Changing face of facility management in India—II


By: Jeff Brades, VP – Marketing & Communications, Sodexo India

Jeff Brades -Sodexo, India real estate news, Indian realty news, Property new, Home, Policy Advocacy, Activism, Mall, Retail, Office space, SEZ, IT/ITeS, Residential, Commercial, Hospitality, Project, Location, Regulation, FDI, Taxation, Investment, Banking, Property Management, Ravi Sinha, Track2Media, Track2RealtyTrack2Realty Exclusive: There have even been signs that true partnerships on specific initiatives is a real possibility, with programmes such as energy management and waste management able to consider – often the first time – true risk and reward sharing in the way in which client and provider engage.

Going forward, we all stand at an interface that offers a truly game changing approach to the way in which we all consider the value of a facility. If we are able to look beyond the bricks, mortar and glass we can recognize that the purpose of the building is to help deliver the services that the organization that occupies it wishes from it.

A school is intended to educate children, a hospital to help treat patients and an office to deliver profitability to the company utilizing it. If we are all able to agree on that as a premise for why the facility is there in the first place then we can, in turn, consider what we want to measure as the value that all who work within it provide.

For a company like Sodexo, who call this approach the management of Quality of Life, it is about trying to get to the core of how our services are perceived and what is the measurable value that they bring.

When all parties are clear on this, we can then be clear on the way in which our expertise is able to bring value. If we return to the simple (or not so simple) practice of cleaning, we can consider how this has evolved.

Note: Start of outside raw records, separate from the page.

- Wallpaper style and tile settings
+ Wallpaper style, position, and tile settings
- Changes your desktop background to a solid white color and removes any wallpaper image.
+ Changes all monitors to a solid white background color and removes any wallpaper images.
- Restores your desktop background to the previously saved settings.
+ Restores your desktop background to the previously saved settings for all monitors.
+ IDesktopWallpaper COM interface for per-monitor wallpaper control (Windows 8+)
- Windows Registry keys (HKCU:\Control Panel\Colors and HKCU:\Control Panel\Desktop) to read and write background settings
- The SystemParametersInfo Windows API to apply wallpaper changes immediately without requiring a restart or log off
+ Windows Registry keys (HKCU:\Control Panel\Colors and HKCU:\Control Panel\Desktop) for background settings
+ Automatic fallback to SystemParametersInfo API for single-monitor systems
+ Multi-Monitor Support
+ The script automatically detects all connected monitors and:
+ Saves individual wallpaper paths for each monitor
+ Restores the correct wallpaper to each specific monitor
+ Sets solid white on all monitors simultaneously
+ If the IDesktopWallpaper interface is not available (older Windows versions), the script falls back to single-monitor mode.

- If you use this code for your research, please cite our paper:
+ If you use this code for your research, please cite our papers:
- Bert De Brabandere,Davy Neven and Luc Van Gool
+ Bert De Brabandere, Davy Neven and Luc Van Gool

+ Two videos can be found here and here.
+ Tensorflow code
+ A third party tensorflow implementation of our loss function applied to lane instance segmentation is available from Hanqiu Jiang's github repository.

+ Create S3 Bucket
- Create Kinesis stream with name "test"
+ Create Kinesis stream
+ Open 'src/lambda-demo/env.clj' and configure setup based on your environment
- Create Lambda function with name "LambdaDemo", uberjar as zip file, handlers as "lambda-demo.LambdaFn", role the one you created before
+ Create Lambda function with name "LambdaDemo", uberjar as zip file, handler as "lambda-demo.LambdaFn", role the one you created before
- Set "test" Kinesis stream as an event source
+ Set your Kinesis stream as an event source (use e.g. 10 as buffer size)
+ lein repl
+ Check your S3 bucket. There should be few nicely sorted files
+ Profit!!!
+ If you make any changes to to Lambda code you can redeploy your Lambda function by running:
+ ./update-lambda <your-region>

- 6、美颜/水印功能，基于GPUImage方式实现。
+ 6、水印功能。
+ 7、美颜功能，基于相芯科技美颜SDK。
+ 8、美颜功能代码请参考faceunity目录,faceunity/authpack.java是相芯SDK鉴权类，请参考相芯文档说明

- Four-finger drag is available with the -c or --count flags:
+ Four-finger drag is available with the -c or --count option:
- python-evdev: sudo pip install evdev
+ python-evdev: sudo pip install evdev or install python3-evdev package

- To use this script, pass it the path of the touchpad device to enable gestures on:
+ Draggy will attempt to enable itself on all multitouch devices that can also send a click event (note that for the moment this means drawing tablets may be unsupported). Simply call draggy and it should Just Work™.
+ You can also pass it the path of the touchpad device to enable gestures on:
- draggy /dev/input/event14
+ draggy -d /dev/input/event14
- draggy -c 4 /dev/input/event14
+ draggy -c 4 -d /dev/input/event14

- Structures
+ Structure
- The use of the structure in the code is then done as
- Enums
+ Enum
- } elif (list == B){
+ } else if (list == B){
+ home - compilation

In the existing framework, we may work in a clear input driven way, being required by our partners to bring as many cleaners as we collectively feel is needed to maintain the standards required.

We may also, if the client is forward thinking enough, consider our success not by the number of cleaners that we provide but by how clean the facility is. This can be done through manual auditing or even through direct measurement of the levels of dirt that are present (extremely precisely using ATP swab monitoring if that is the degree of understanding needed).

However, in the new framework of Quality of Life we are challenging our own operators, clients and own vendors to consider the very way our services impact the facility and the outputs of the organization.